======== Supplied entries ========

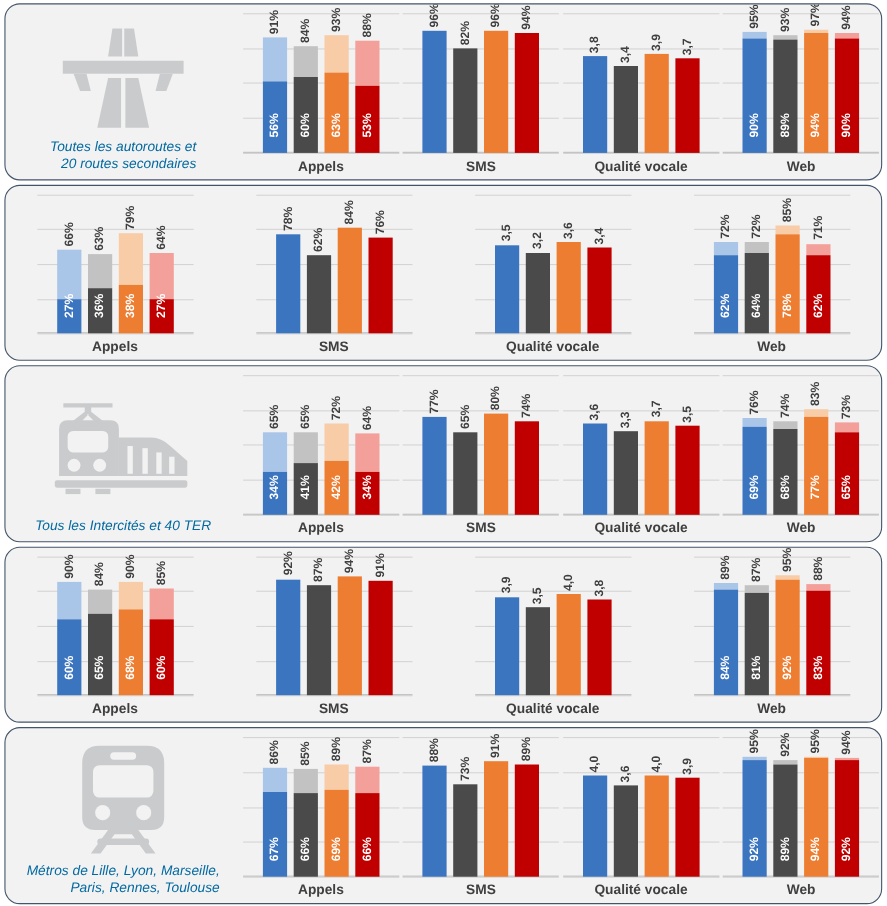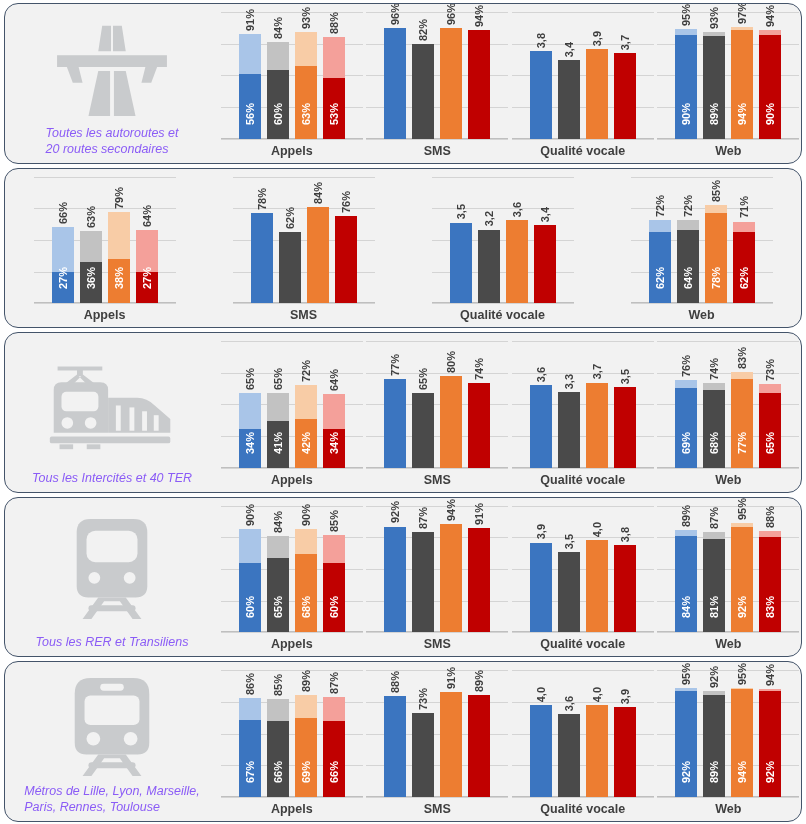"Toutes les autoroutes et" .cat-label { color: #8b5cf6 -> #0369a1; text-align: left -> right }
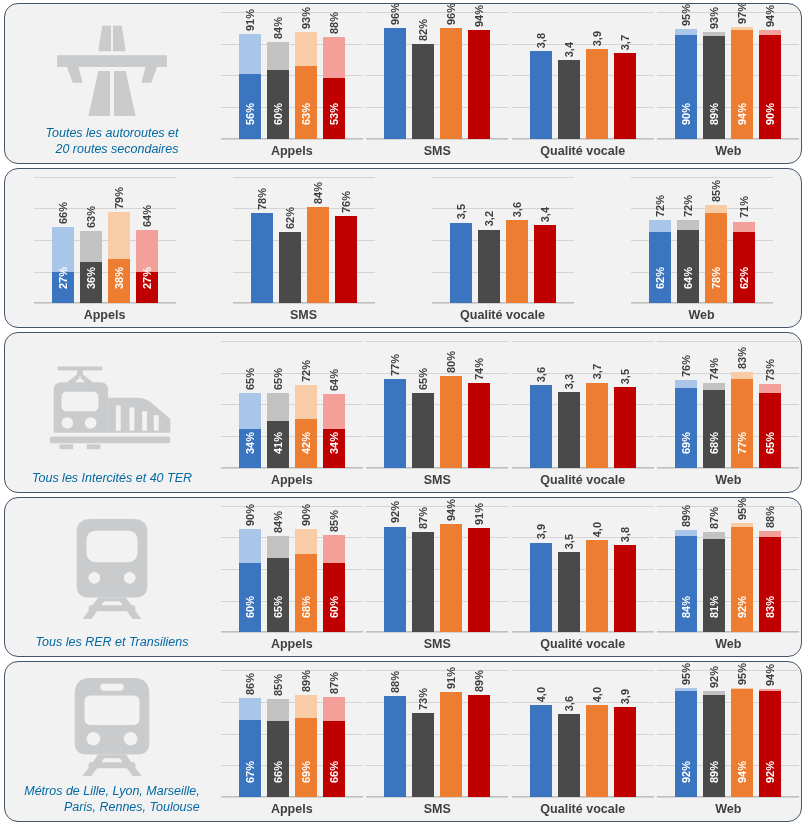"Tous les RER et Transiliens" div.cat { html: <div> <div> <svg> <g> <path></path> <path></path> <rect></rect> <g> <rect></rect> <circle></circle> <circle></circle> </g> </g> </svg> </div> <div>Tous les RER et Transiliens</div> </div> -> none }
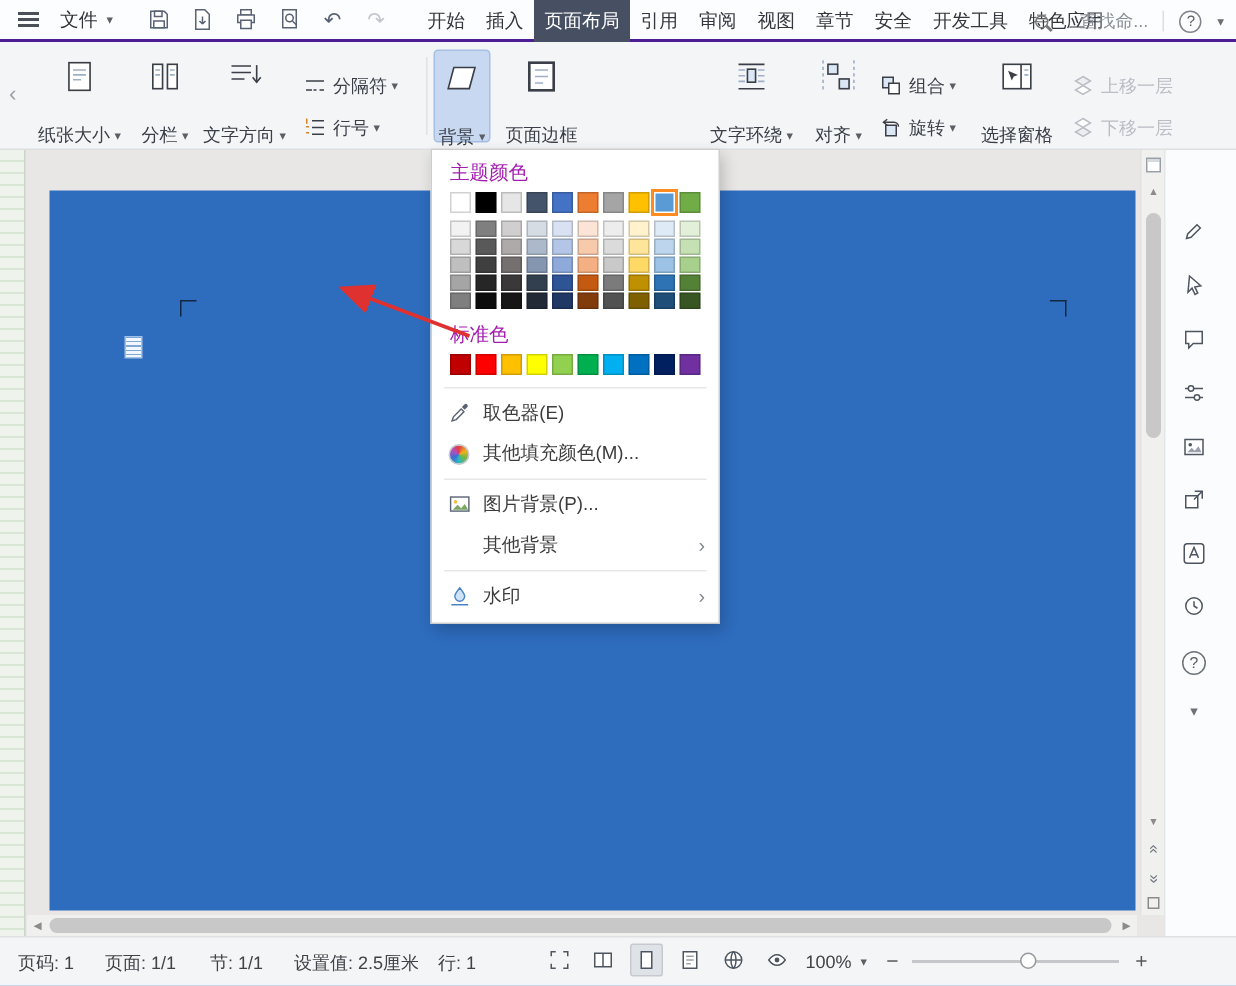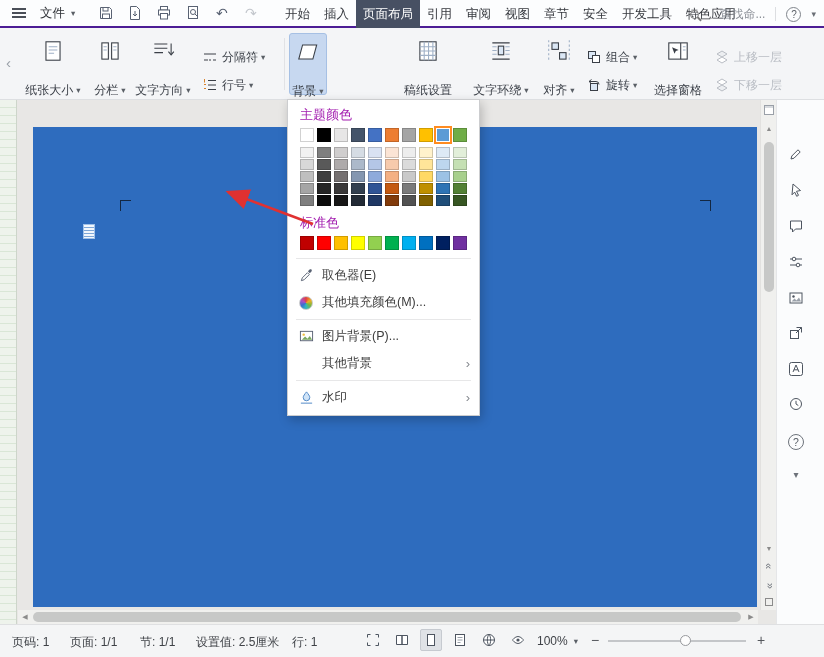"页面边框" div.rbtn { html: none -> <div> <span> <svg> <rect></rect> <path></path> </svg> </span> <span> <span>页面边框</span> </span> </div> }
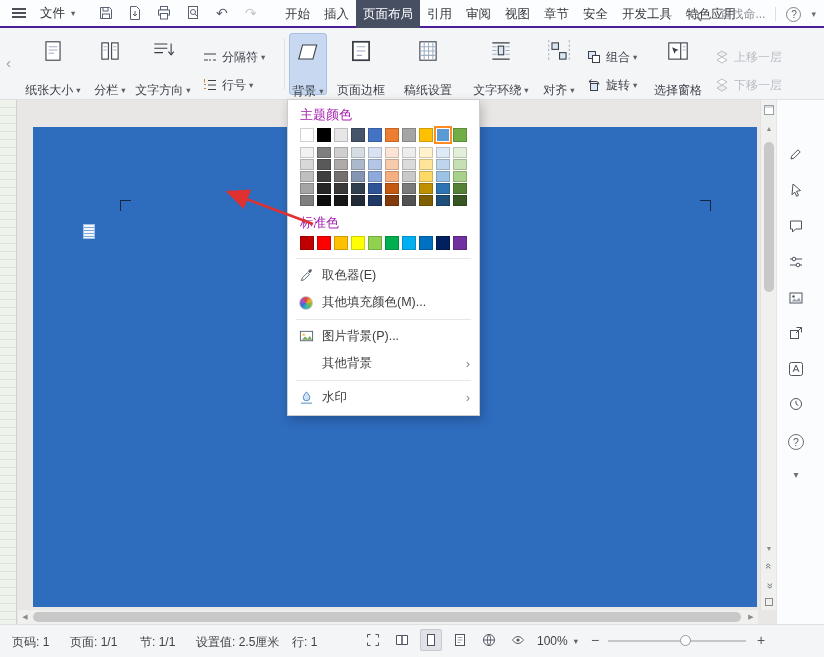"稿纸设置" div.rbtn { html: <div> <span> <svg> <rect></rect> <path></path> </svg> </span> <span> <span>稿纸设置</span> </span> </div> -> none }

========
======== Supplied entries ========

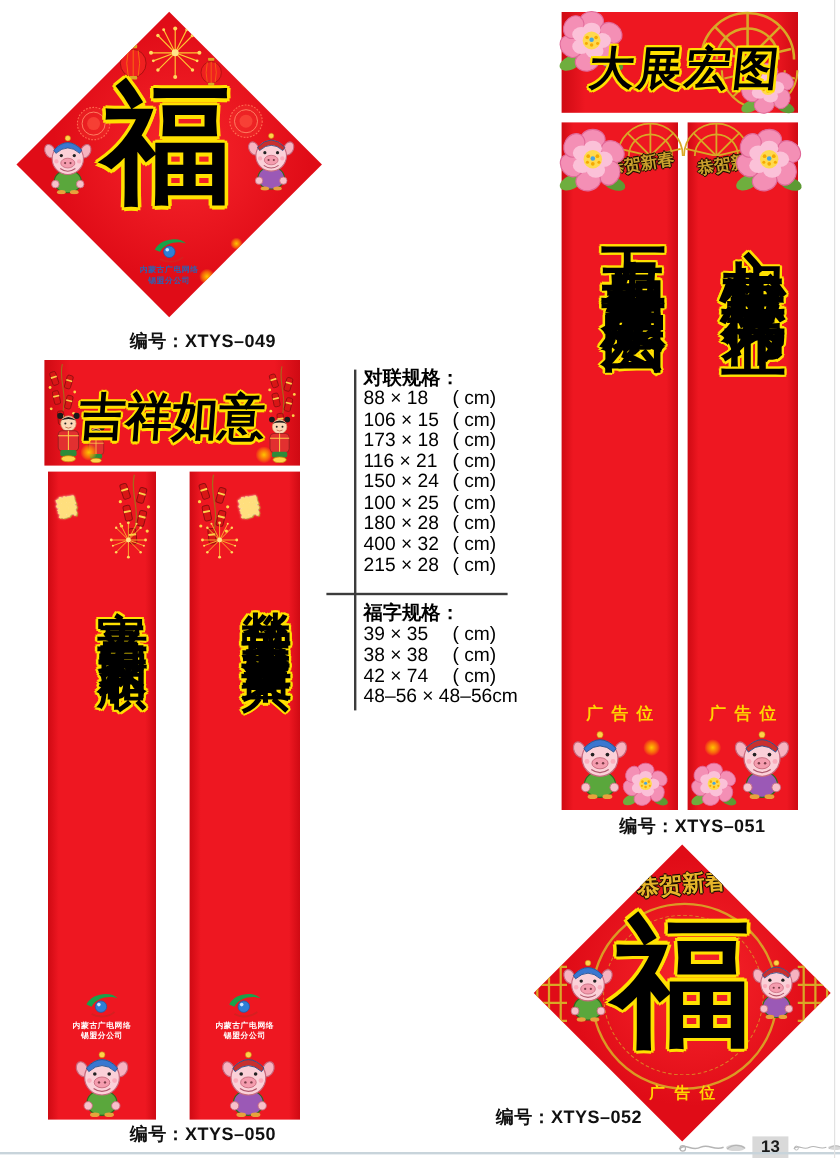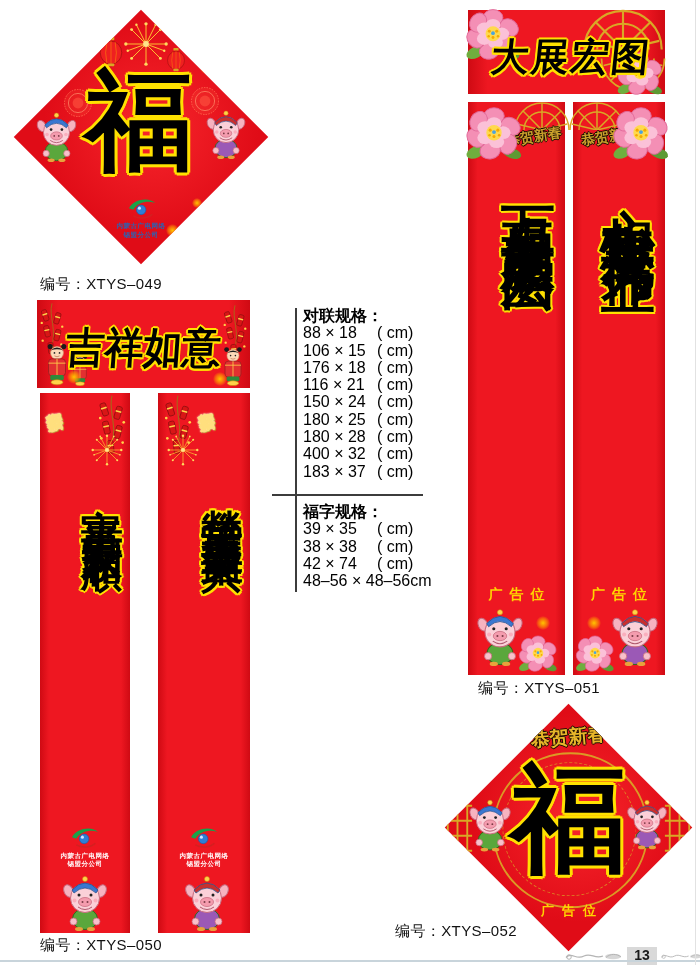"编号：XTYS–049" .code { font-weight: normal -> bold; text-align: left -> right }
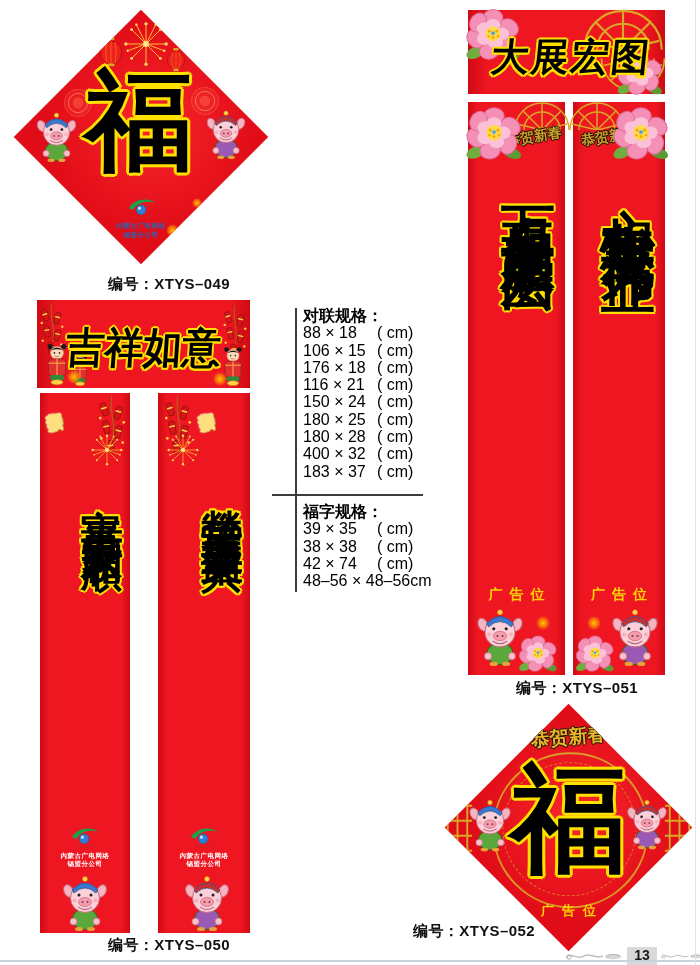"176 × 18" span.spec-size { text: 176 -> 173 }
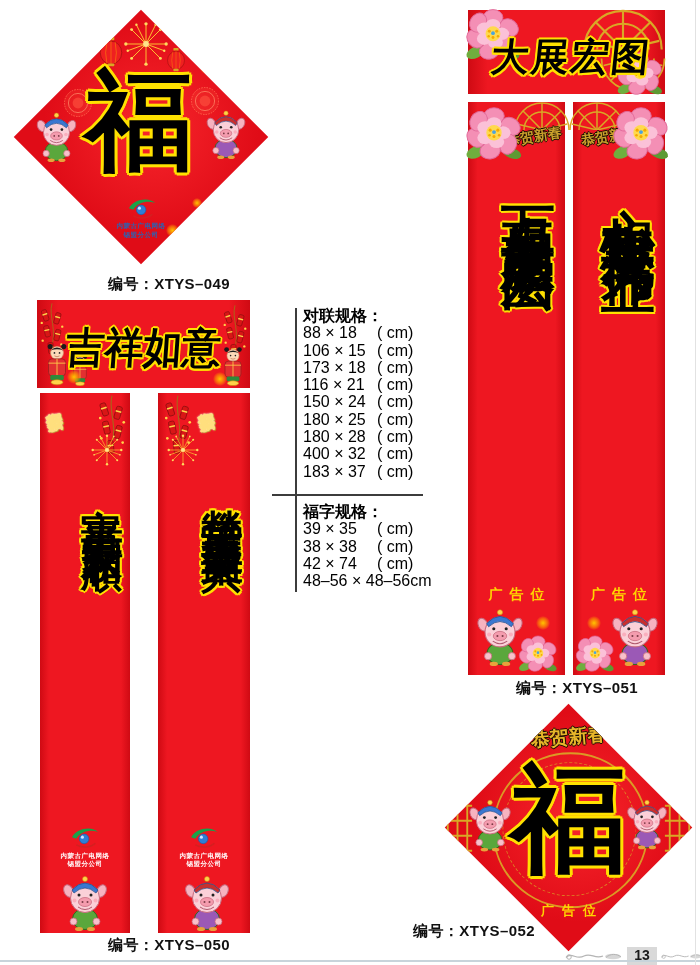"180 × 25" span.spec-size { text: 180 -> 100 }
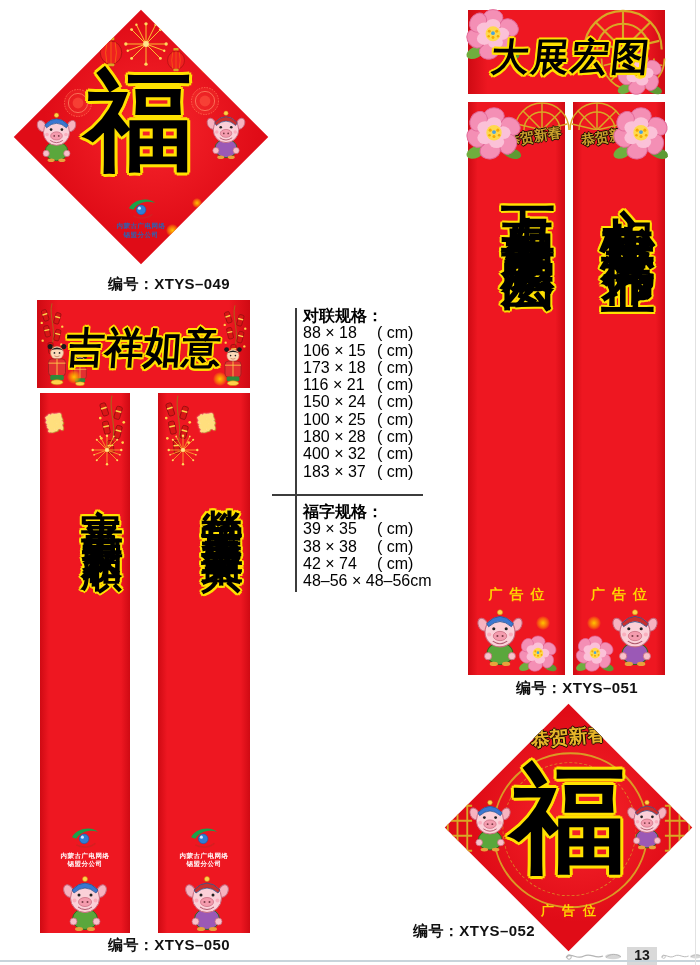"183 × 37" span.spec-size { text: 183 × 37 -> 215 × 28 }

========
======== Supplied entries ========

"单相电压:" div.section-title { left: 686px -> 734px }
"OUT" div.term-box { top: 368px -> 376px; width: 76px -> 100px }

========

■ **To do**: Using the data above, give again exactly the lines starting at the one holding "html: none ->" and ending at the one holding "html: <div> <span>", inclusive, and nothing more. Omit the pictures.

■ **Result of the task**:
"页面边框" div.rbtn { html: none -> <div> <span> <svg> <rect></rect> <path></path> </svg> </span> <span> <span>页面边框</span> </span> </div> }
"稿纸设置" div.rbtn { html: <div> <span> <svg> <rect></rect> <path></path> </svg> </span> <span> <span>稿纸设置</span> </span> </div> -> none }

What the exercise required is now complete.